We all agree that the level at which CIL is set is crucial. Amendment No. 438CC would place the Secretary of State right at the heart of the CIL process, with powers to set the upper and lower limits of CIL that charging authorities must operate within and also, it appears, with discretion to allow authorities to operate outside those rules. The noble Earl has talked a great deal this afternoon about viability. In my introduction I addressed the points that he made in his amendment, and I share his concern.
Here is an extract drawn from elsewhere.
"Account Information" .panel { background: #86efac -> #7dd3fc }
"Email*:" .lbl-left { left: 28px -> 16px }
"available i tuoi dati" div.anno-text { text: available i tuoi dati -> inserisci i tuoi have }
We have made it very clear that CIL is a flexible local level charge to be set as local circumstances dictate. Of course, it is important that effective safeguards are in place against excessively high CIL charges. The framework that the Government are establishing through the amendments will ensure that CIL does not choke off development. Government Amendments Nos. 438C and 438M, in particular, set out the key matters that charging authorities must take into account in setting their CIL and provide for the independent examination in public of the charging schedule. Those are strong safeguards, but the involvement of central government is not warranted.
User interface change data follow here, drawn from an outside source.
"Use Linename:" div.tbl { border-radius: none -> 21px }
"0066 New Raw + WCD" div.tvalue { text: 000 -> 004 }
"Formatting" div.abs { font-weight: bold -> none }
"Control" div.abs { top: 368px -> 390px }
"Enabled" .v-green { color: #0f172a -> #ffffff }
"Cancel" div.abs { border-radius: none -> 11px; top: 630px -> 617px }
Subsection (2) of our Amendment No. 438C then sets out three key matters to which charging authorities will have regard; the regulations will follow that up in more detail. First, they will have to consider the actual and expected costs of infrastructure in their area. That will be the infrastructure needed to support implementation of the development strategy set out in their adopted development plan. It will be derived from the infrastructure planning they are required to undertake, in England, by planning policy statement 12 and, in Wales, by planning policy Wales.
Secondly, charging authorities will have to have regard to the actual and expected increase in value that arises from the granting of planning permission. As we debated this morning, expressing the source of CIL funds in that way is difficult for some parts of the industry. We are in discussion and I will come back on that issue.
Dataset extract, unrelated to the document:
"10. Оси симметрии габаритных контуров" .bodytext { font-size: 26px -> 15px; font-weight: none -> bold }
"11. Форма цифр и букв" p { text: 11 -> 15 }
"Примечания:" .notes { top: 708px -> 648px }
CIL is not planning gain supplement, for the reasons that we know. If it were, individual development would be assessed and charged a nationally fixed percentage of the difference between the value of land before and after permission is granted. As I said, under CIL, charging authorities should estimate the broad likely uplifts in land value for their area and consider it on a strategic level. We all agree that assessment of viability is not a precise science, but it is essential that the charging authority should have to undertake it, to ensure that they do not risk impacting on the viability of development by setting too high a rate of CIL.
Thirdly, charging authorities will have to have regard to the actual and expected sources of funding for the infrastructure identified. That includes from central, regional and local government grants.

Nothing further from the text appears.